When she was debating between a doctorate in philosophy or a master’s degree in conducting, she realized her heart lay with music, especially making music with others in the way that conducting allows. An added incentive was the full scholarship in conducting from Boston University.

At the time, she never really gave much thought to the scarcity of women on orchestra podiums. “I think that is one of the things that saved me,” she said. “In a way, I was very naïve about it. I just thought, I want to conduct and I’ll just conduct.” In retrospect, she realized that she was more than 30 years old when she saw a woman leading a professional orchestra for the first time. “Everywhere I went after college, I was constantly the first or the only, but I didn’t really didn’t think about it,” she said. In the end, she discovered that musicians didn’t care about her gender. They just cared that she knew the score and knew what she was doing on the podium.

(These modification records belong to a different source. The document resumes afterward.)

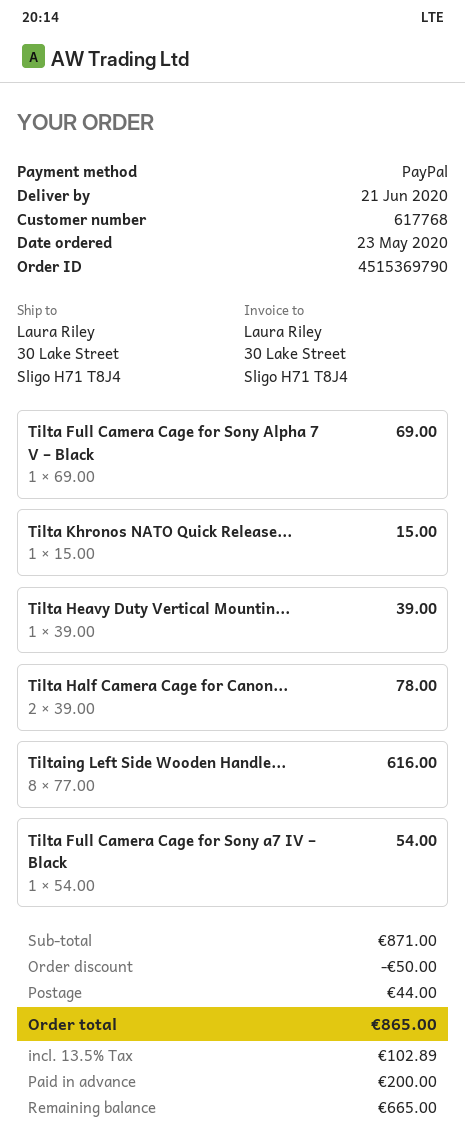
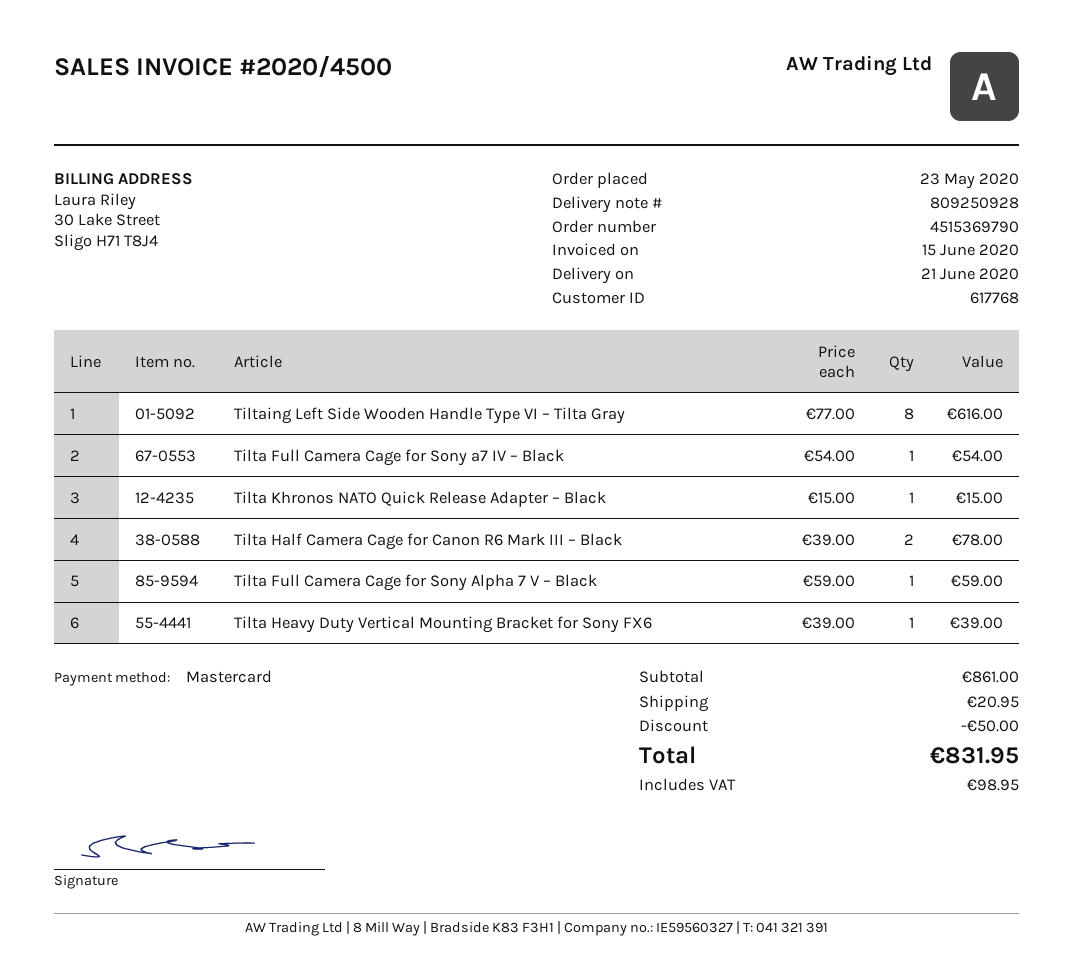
payment method: PayPal -> Mastercard
Tilta Full Camera Cage for Sony Alpha 7 V – Black: 1 x 69.00 = 69.00 -> 1 x 59.00 = 59.00
subtotal: 871.00 -> 861.00
shipping: 44.00 -> 20.95
tax: 102.89 -> 98.95
total: 865.00 -> 831.95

Yankovskaya believes the rise of the #MeToo movement and the increased attention to gender diversity in classical music has meant more opportunities for women conductors. “There is more attention given to the subject, which is really great and really important,” she said. “And that attention is also allowing for people to get re-engaged and get engaged at higher-profile places, particularly women who have already been doing this for a while and doing it really well, but have somehow been overlooked prior to the current moment.”

That said, there is still much progress to be made. She points out that there continues to be only one woman who serves as the music director of a major American orchestra — Nathalie Stutzmann with the Atlanta Symphony. “I think that is a shame, and we should be past that,” Yankovskaya said. “There are so many people out there who are spectacular conductors who just haven’t gotten the recognition and opportunities that they deserve.”